逆に女生徒が妊娠しても、「問題行動ではない、めでたいことだ」とほったらかしに

する学校があったら子供を安心して任せられないです。

 

男女ともに学校生活も勉強も部活動もちゃんとやっていたけど、純愛の結果、妊娠したと

いうのは、漫画や小説の世界です。

残念ながら、現実にある女子高生の妊娠は生活の乱れ等に起因する場合が多いのです。

 

<妊娠中退>子供のためにも卒業支援を…NPO世話人ら発信
7/14(金) 21:07配信 毎日新聞

「高校生が妊娠したら即退学、でいいのか」。シングルマザー支援や貧困問題に取り組む関係者らから、そんな声が出始めている。妊娠した生徒の多くは自主退学の扱いで高校を去るが、国や自治体は実態を把握していない。専門家は「そのまま放り出されれば生活に行き詰まる可能性が高く、生まれる子にも貧困が連鎖する」と対応の改善を訴える。【黒田阿紗子】

 昨年春、NPOの立場で政策提言に取り組む「全国子どもの貧困イニシアチブ」の世話人3人は、議論するうち、日々の活動で同じ問題意識を持っていることに気付いた。

 「昔から妊娠した高校生は中退するのが当たり前になっているけれど、中卒と高卒では収入に差が出る。

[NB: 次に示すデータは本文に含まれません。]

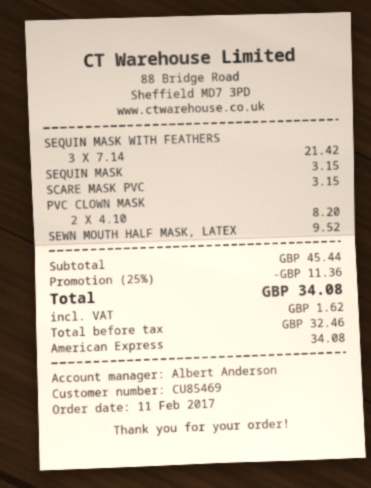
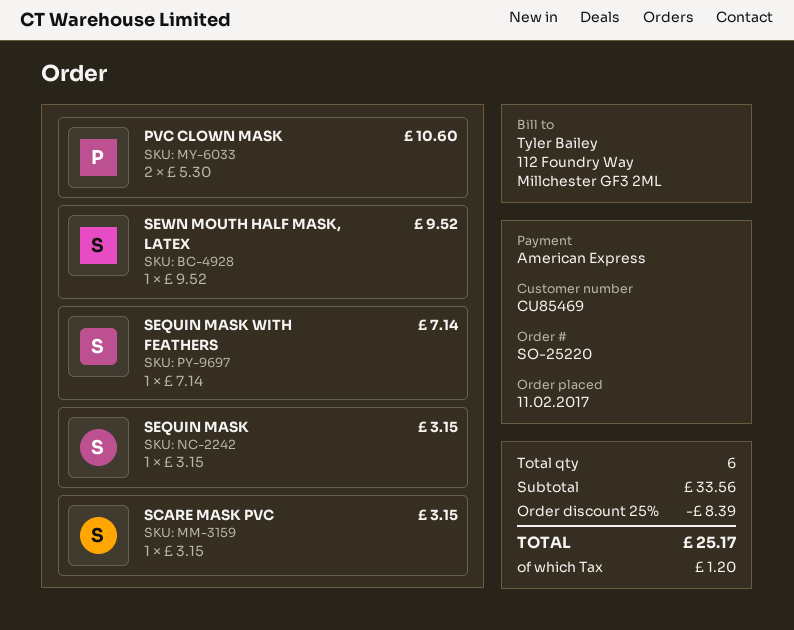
SEQUIN MASK WITH FEATHERS: 3 x 7.14 = 21.42 -> 1 x 7.14 = 7.14
PVC CLOWN MASK: 2 x 4.10 = 8.20 -> 2 x 5.30 = 10.60
subtotal: 45.44 -> 33.56
discount: 25% = 11.36 -> 25% = 8.39
tax: 1.62 -> 1.20
total: 34.08 -> 25.17

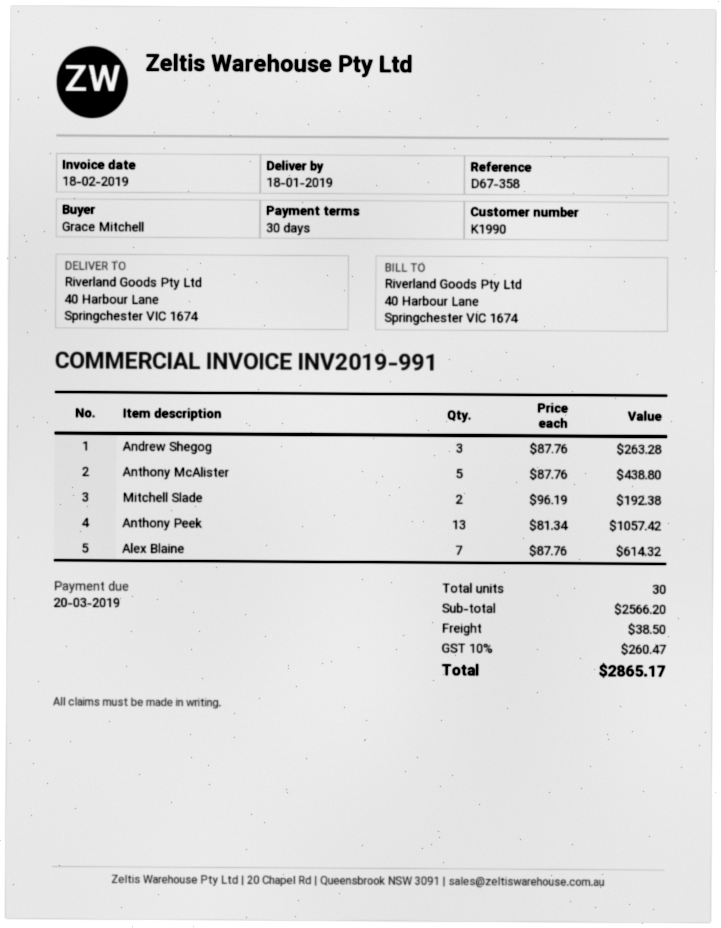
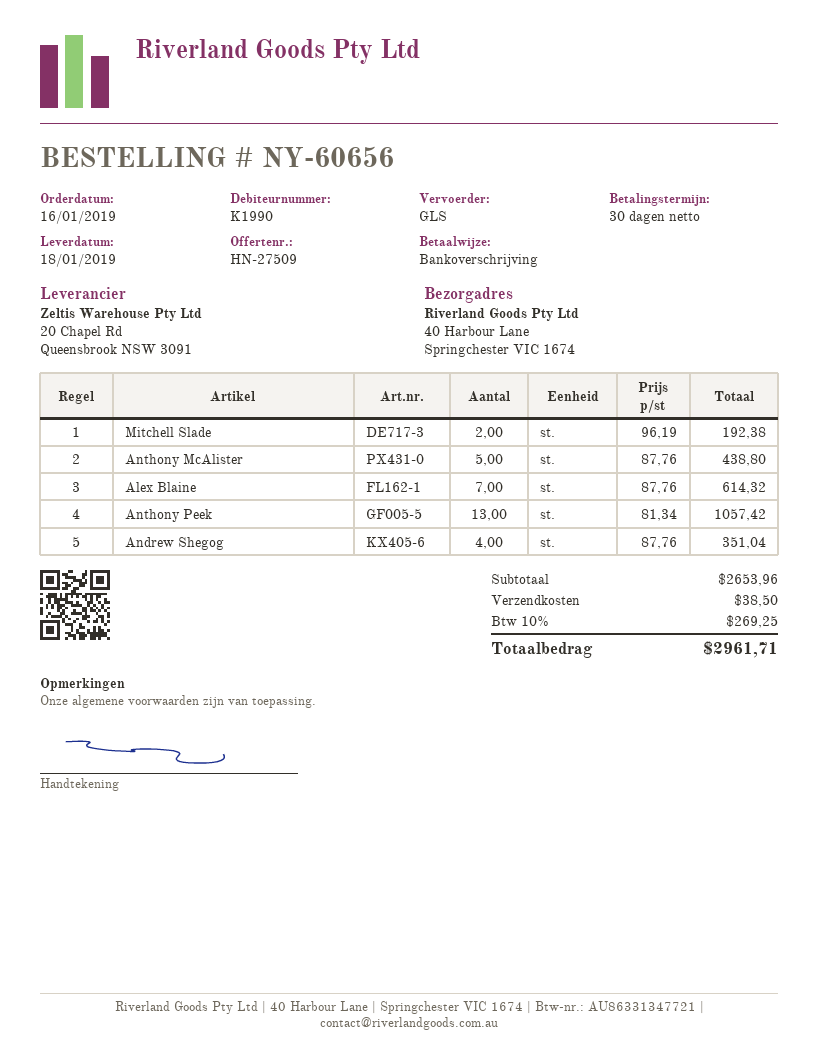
Andrew Shegog: 3 x 87.76 = 263.28 -> 4 x 87.76 = 351.04
subtotal: 2566.20 -> 2653.96
tax: 10% = 260.47 -> 10% = 269.25
total: 2865.17 -> 2961.71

むしろ中退させないよう自立に向けて支えるべきでは?」と1人親を支援する「しんぐるまざあず・ふぉーらむ」の赤石千衣子理事長。子どもの学習支援に取り組む「キッズドア」の渡辺由美子理事長、保育事業などを手掛ける「フローレンス」の駒崎弘樹代表理事も賛同し、ブログなどで発信を始めた。

 妊娠を機に高校をやめ、パートナーとの新生活や子育てに夢を膨らませる生徒もいるが、現実は厳しい。夫婦が離婚する割合は10代後半が最も高く、シングルマザーになれば多くは生活に困窮する。改めて高卒の資格を取るにも、サポート校に通うのはお金がかかる。中卒でも働き口があった時代とは違い、生活保護に頼るか、性風俗業を選ばざるをえないケースも珍しくない。

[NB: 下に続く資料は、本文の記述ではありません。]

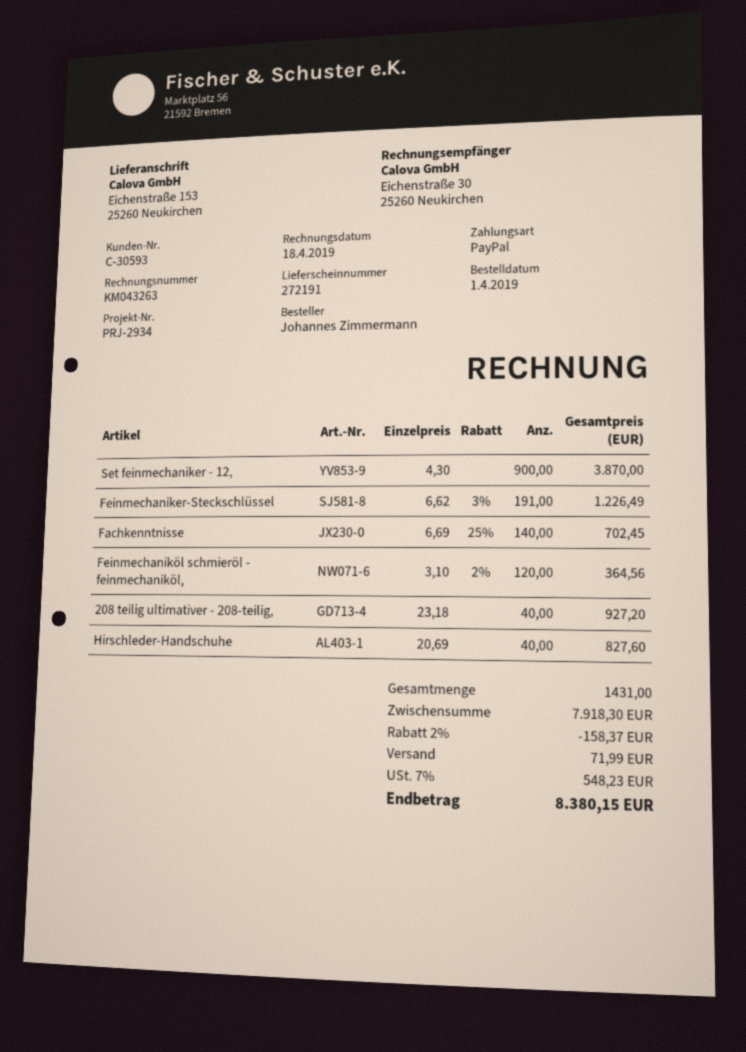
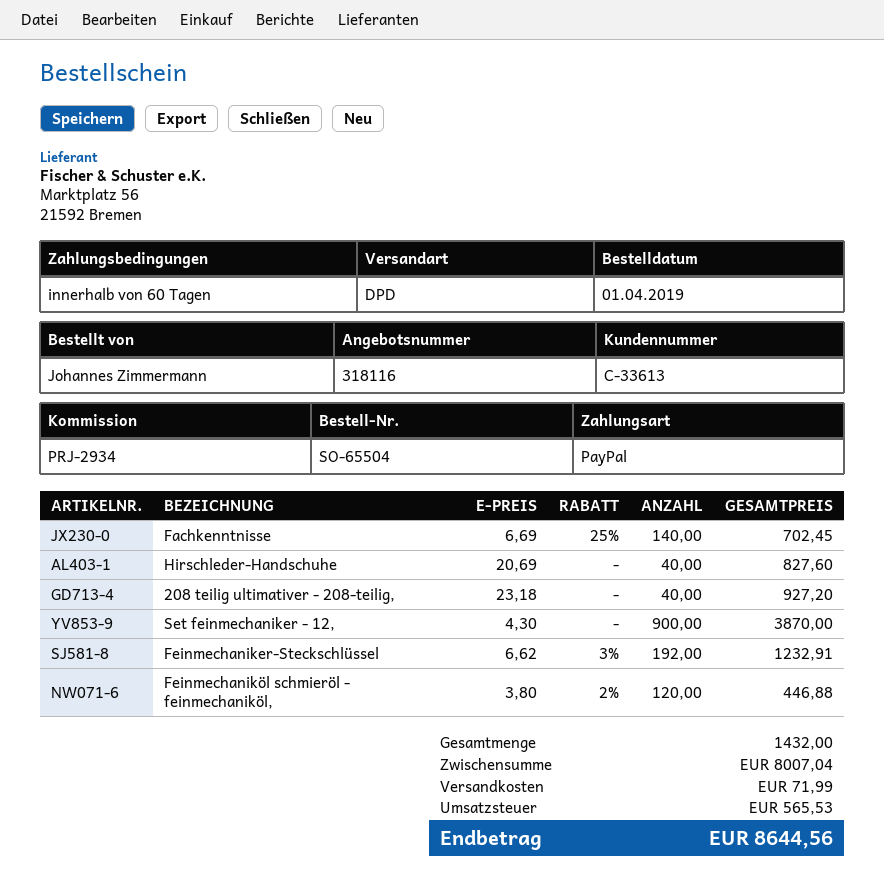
customer number: C-30593 -> C-33613
Feinmechaniker-Steckschlüssel: 191 x 6.62 - 3% = 1226.49 -> 192 x 6.62 - 3% = 1232.91
Feinmechaniköl schmieröl - feinmechaniköl,: 120 x 3.10 - 2% = 364.56 -> 120 x 3.80 - 2% = 446.88
total quantity: 1431 -> 1432
subtotal: 7918.30 -> 8007.04
discount: 2% = 158.37 -> none
tax: 548.23 -> 565.53
total: 8380.15 -> 8644.56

 だが、高校側は通学の継続に抵抗感が強い。全国の産院でつくる「あんしん母と子の産婦人科連絡協議会」の鮫島かをる事務局長は、妊娠した生徒が担任教諭に「高校を続けたい」と相談したところ「他の生徒に悪影響が及ぶ。誰にも言わないでおいてあげるから自主退学しなさい」と言われたケースに直面した。「内緒で中絶すれば続けられ、産むと退学に追い込まれるのはおかしい」と憤る。

 「私、夢とかないんだよね。他に夢が見つけられてたら、子どもを産むのは今じゃなかった」。生活困窮者支援に取り組む一般社団法人「インクルージョンネットかながわ」の鈴木晶子代表理事は、女子高校生のこんな言葉が忘れられない。

 彼女は「大学に行くお金はないから、18歳で自立しなさい」と言われて育ち、中退後も親を頼れなかった。「貧困で選択肢を狭められ目標が持てないと『家庭』に憧れやすい。これが若年妊娠の背景にある」と鈴木さん。「生まれてくる子のために高校を卒業しよう、と思わせる支援が必要。国は実態を把握して服装や出席日数など配慮すべき例を示し、本人の退学の意思が強いなら、生活相談や資格取得の支援につなげるべきだ」と訴える。

 ◇自治体、実態調査なく「学ぶ権利を奪わないで」

 文部科学省によると2015年度の高校中退者は全体の1.4%の約4万9000人。「妊娠」は理由を調べる項目にないため、どの程度含まれるかは不明だ。人口動態統計では、16年に10代の母が産んだ子は1万1095人に上る。

 在学中に妊娠しても高校をやめなければならない規則はない。文科省は「学業継続の意思がある場合は、母体保護を優先して教育上必要な配慮を行う」との立場だが、15年には岩手の県立高が「妊娠は退学処分」との内規を設けていたことが発覚した。妊娠を「問題行動」と捉える風潮は学校現場で根強い。

 三重県内の高校の養護教諭(53)によると、保護者が「娘を好奇の目にさらしたくない」と退学を申し出ることもあるという。教諭は生徒に通信制などへの転学を勧めるが「妊娠したら学校を続けるべきでない、という社会の雰囲気がある」と指摘する。

 子どもの権利に詳しい山下敏雅弁護士(東京弁護士会)は「生徒や保護者には、退学を促されても断れるという認識が薄い。学習権は全ての子に等しく保障されていることを社会が理解すべきだ」と話す。